D’ailleurs, au moment des négociations sur le démantèlement de l’apartheid, certains cadres de l’ANC disaient eux-mêmes être des « jacobins ». En effet, contrairement au gouvernement qui préférait le fédéralisme, le mouvement de Nelson Mandela optait pour le système français, dont il avait la parfaite connaissance.

Pour une France fidèle à ses idéaux

Force fut aussi de constater que juste après son investiture, en 1994, Nelson Mandela recevait François Mitterrand, qui s’exprimera également devant le Parlement. Cette visite officielle fut la première d’un chef d’Etat dans la nouvelle Afrique du Sud ; et la priorité donnée à la France était incontestablement la preuve de la reconnaissance que Nelson Mandela tenait à témoigner au peuple français pour son soutien à la lutte contre l’apartheid.

Tout ce qui précède montre que lorsque la France est fidèle aux valeurs qui ont fait sa grandeur, elle est non seulement respectée mais admirée.

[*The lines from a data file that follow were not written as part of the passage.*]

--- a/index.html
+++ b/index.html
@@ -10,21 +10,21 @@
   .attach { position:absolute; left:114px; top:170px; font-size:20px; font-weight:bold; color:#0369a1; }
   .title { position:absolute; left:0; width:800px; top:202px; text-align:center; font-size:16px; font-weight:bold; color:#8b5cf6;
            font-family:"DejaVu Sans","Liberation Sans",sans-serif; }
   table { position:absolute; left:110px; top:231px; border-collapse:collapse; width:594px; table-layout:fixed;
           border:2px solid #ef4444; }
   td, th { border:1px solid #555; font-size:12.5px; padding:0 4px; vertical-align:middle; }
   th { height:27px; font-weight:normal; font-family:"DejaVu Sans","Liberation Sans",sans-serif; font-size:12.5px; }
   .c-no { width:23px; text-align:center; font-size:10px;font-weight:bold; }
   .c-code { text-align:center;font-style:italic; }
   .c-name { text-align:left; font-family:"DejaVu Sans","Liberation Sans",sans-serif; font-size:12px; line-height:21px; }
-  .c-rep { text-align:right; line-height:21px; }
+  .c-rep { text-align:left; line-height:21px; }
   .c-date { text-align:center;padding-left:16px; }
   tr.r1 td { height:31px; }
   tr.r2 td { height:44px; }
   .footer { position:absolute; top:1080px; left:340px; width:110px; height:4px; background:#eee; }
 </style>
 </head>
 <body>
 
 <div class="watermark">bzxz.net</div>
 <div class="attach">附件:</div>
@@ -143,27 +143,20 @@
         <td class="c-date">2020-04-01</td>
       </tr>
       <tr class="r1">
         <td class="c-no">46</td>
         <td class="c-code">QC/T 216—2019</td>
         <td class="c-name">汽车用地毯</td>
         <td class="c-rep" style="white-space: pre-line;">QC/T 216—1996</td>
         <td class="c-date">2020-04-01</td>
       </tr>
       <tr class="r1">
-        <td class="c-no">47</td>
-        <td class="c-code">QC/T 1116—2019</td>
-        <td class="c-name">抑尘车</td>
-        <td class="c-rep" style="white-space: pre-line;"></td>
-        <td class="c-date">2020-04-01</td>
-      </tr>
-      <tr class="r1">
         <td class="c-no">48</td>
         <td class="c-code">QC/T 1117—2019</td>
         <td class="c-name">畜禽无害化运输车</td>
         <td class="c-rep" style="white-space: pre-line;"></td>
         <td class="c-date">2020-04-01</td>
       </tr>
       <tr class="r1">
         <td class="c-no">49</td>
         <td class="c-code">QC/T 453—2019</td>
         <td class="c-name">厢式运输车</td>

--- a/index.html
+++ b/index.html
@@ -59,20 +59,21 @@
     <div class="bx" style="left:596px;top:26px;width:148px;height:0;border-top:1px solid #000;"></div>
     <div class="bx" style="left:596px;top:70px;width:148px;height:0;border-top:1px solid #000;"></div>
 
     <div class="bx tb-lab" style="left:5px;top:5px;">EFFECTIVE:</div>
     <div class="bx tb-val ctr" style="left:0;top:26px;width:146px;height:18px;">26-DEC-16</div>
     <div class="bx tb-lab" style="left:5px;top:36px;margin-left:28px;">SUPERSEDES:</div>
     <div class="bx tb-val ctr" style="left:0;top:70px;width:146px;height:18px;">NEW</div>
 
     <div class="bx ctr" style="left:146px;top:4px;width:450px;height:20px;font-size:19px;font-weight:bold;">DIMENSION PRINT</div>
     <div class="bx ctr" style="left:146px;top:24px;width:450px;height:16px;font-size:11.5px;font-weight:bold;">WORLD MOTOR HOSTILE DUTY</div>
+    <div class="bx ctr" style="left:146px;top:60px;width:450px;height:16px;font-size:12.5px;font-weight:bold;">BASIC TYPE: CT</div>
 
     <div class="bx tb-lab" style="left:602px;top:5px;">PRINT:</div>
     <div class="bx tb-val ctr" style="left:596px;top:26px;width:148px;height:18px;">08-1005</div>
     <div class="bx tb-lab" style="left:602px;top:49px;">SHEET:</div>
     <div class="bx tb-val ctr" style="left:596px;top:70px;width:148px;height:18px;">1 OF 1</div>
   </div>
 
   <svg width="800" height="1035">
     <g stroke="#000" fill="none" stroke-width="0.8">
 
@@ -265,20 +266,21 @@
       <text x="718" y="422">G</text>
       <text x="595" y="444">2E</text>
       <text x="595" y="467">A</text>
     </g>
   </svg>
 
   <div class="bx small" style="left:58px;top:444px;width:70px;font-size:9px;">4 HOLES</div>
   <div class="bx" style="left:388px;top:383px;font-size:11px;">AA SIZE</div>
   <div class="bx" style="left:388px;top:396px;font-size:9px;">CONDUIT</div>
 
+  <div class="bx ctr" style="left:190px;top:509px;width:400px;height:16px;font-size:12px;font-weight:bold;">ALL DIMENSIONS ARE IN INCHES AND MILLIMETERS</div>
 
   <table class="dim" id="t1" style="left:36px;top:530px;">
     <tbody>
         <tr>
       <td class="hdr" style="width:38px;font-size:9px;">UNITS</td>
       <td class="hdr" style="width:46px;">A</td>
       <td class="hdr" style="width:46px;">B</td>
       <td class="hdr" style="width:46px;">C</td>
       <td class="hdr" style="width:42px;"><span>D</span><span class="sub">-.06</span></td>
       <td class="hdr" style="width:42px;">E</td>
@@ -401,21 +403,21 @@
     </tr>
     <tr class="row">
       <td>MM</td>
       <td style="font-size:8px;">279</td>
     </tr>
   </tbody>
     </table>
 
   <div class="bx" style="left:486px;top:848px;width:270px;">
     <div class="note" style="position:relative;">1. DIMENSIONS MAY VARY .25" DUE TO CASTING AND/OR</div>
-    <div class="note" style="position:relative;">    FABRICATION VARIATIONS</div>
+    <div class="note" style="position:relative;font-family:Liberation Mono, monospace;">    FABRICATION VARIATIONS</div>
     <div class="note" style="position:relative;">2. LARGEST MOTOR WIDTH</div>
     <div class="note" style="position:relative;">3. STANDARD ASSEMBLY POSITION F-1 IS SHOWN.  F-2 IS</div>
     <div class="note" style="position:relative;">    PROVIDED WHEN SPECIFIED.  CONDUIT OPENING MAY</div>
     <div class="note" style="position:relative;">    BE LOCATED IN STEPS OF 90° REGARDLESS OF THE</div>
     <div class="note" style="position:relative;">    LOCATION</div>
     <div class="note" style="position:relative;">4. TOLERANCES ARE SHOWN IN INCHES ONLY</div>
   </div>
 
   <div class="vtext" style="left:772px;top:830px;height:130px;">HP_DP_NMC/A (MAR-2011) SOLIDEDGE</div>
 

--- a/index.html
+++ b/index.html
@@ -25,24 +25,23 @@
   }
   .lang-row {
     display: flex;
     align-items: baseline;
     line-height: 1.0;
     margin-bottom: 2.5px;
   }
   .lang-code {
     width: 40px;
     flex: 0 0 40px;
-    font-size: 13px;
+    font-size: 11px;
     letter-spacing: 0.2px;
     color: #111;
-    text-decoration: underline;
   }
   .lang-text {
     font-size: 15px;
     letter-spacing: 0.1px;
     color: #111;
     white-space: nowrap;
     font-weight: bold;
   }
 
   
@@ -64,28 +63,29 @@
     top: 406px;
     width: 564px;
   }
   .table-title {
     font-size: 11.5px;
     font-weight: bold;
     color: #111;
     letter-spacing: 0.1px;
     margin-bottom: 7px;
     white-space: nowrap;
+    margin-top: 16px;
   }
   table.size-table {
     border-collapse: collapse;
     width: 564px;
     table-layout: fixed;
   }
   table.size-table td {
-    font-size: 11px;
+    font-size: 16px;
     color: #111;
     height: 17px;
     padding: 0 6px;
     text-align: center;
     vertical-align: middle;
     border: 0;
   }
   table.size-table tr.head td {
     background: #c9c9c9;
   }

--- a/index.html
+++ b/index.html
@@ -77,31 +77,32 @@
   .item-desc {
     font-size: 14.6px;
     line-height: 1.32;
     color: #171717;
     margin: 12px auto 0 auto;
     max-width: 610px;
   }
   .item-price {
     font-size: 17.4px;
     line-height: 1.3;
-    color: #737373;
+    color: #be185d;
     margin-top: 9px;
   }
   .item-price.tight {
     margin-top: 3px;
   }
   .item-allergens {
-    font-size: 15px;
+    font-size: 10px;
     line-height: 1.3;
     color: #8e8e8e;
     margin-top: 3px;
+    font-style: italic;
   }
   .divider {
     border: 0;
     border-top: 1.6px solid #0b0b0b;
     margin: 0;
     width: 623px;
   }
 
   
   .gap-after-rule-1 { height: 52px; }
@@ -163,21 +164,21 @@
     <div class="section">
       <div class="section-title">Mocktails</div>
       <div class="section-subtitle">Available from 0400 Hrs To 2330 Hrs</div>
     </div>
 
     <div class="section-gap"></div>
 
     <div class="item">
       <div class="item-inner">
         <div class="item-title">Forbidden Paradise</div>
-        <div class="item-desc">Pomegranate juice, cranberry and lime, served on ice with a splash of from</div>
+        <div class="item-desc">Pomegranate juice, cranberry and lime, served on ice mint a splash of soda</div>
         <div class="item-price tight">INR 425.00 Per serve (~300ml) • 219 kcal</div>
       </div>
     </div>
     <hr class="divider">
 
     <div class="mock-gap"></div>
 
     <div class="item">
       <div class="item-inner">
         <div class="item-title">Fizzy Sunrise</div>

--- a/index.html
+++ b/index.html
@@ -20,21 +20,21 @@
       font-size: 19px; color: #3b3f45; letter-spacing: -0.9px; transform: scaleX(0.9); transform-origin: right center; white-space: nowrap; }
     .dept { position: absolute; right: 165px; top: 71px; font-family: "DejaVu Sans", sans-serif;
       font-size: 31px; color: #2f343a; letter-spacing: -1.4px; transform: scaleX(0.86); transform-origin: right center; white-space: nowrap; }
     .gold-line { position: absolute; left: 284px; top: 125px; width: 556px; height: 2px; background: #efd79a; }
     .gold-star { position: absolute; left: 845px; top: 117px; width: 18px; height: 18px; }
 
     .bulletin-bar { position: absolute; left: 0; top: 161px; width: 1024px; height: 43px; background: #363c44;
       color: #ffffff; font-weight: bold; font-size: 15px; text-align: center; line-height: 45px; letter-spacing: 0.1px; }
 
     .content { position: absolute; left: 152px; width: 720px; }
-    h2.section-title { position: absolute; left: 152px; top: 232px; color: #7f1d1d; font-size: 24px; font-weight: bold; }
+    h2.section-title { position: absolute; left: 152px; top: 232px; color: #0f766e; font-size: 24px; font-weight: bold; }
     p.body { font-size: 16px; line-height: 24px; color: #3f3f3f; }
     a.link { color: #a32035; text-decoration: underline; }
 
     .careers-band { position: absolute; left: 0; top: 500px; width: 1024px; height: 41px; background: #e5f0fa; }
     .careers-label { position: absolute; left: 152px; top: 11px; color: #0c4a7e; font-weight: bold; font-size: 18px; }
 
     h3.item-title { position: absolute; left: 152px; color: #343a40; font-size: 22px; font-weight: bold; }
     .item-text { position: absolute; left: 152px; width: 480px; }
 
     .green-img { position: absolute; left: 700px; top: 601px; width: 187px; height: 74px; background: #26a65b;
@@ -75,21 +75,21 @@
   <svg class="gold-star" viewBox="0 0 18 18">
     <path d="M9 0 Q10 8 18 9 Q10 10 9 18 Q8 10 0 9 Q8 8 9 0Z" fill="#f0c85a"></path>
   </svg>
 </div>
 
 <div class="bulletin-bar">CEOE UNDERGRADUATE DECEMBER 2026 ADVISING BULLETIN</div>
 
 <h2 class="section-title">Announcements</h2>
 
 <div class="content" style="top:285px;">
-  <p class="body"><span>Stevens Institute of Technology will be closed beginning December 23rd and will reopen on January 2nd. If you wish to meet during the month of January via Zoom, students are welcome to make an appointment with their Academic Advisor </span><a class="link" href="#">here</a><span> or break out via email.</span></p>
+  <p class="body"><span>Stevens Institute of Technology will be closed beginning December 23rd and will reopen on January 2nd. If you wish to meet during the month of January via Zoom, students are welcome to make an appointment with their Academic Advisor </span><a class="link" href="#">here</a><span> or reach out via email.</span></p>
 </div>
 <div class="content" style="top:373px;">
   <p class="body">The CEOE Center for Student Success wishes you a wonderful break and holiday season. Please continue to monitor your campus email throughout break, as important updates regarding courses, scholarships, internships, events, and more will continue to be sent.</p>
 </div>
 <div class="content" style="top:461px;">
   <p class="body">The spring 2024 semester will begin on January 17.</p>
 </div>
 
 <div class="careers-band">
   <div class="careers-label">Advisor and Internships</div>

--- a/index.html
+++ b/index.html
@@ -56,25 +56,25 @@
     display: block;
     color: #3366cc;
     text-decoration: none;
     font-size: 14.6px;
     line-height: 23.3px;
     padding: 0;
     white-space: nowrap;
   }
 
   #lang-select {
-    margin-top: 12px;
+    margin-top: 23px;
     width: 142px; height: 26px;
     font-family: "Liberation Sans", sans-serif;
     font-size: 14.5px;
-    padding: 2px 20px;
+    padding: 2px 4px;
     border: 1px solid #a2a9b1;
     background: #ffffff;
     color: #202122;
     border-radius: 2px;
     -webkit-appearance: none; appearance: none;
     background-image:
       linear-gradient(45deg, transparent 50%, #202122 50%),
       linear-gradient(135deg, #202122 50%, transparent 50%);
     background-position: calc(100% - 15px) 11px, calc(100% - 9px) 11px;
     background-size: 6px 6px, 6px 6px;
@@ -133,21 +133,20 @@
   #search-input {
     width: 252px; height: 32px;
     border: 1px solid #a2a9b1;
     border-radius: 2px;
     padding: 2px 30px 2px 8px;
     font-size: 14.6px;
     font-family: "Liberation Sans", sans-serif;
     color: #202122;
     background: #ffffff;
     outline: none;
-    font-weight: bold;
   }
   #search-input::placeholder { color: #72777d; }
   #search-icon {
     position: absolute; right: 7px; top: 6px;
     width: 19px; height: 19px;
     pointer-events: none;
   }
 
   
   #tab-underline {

La preuve en a été donnée avec l’opposition ferme de Jacques Chirac aux États-Unis de George W. Bush lors de leur expédition punitive en Irak. Le discours mémorable de Dominique de Villepin aux Nations unies en 2003 s’inscrit dans la même direction : la voix de la France peut porter très loin, pourvu qu’elle demeure fidèle à elle-même.

Cette fidélité de la France à ses idéaux exige d’elle de prendre ses distances avec les systèmes oppressifs, comme en 1986 lorsque François Mitterrand n’a pas souhaité recevoir Pieter Botha. Le président de l’Afrique du Sud raciste était pourtant venu en France pour la commémoration des soldats sud-africains morts pendant la première guerre mondiale. Par contre, François Mitterrand apportera le soutien de la France au processus de démantèlement de l’apartheid en recevant Frederik de Klerk.

La crise sanitaire du Covid-19 prouve que le monde de demain ne sera pas seulement marqué par les puissances économiques et militaires, mais aussi par la capacité de l’humanité à savoir faire siennes les valeurs essentielles. C’est autour de ces valeurs que doit se bâtir une véritable alliance susceptible de faire émerger une culture mondiale de paix, de justice pérenne, ainsi que des institutions politiques, sociales et économiques crédibles.